Seu nome agora era Aya. Uma jovem órfã da vila de Verholm, enviada pelas cozinhas do distrito leste. Essa era a identidade que usaria. Falsa, mas construída com cuidado: possuía até documentos e selos forjados com perfeição por um dos mestres do clã rebelde.

— “Você foi sorteada para os andares superiores,” disse a supervisora de criadas, uma mulher rígida chamada Marla. — “Não olhe ninguém nos olhos.

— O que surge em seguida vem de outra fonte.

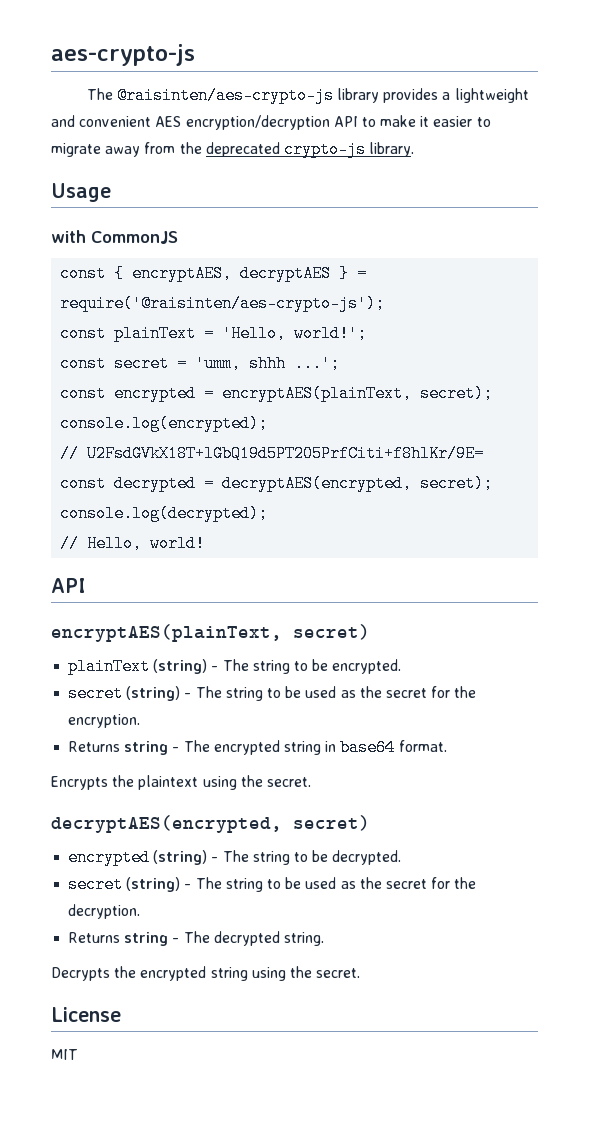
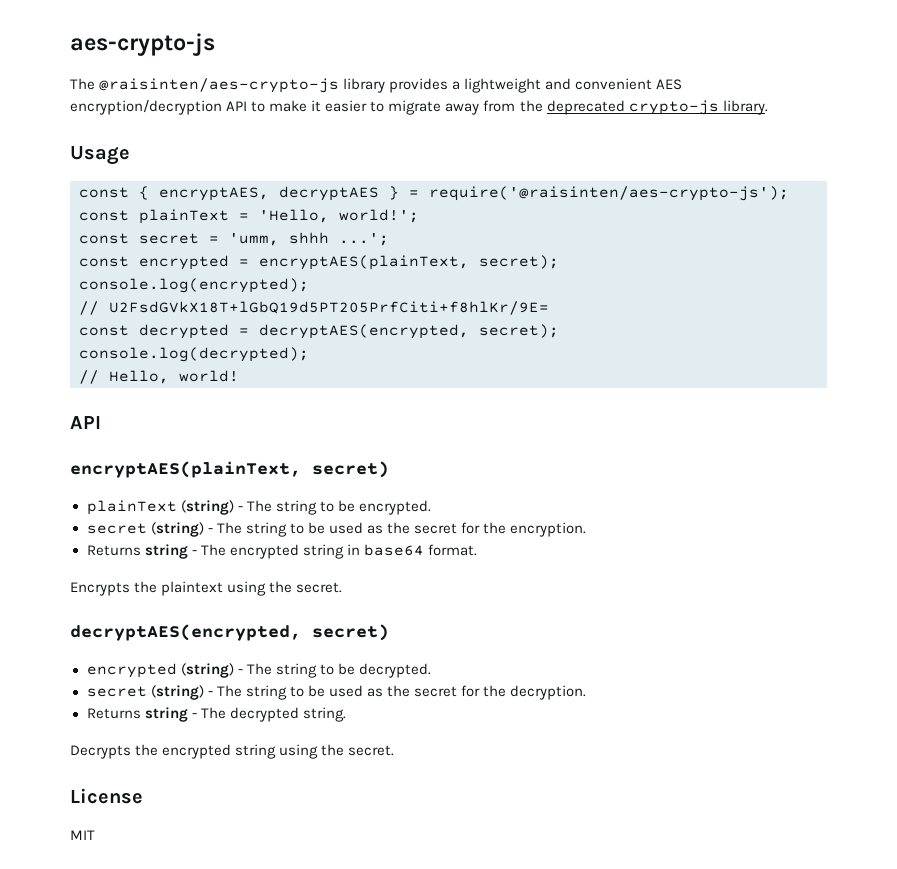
- with CommonJS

Não fale a menos que seja chamada. E não se esqueça de que neste lugar, os muros ouvem.”

Kaori assentiu. Mas por dentro, seu espírito já explorava cada canto. Janelas, rotas de fuga, posições de guardas, horários da troca de turnos. O castelo era mais do que uma construção: era uma máquina — e ela estava pronta para desmontá-la, engrenagem por engrenagem.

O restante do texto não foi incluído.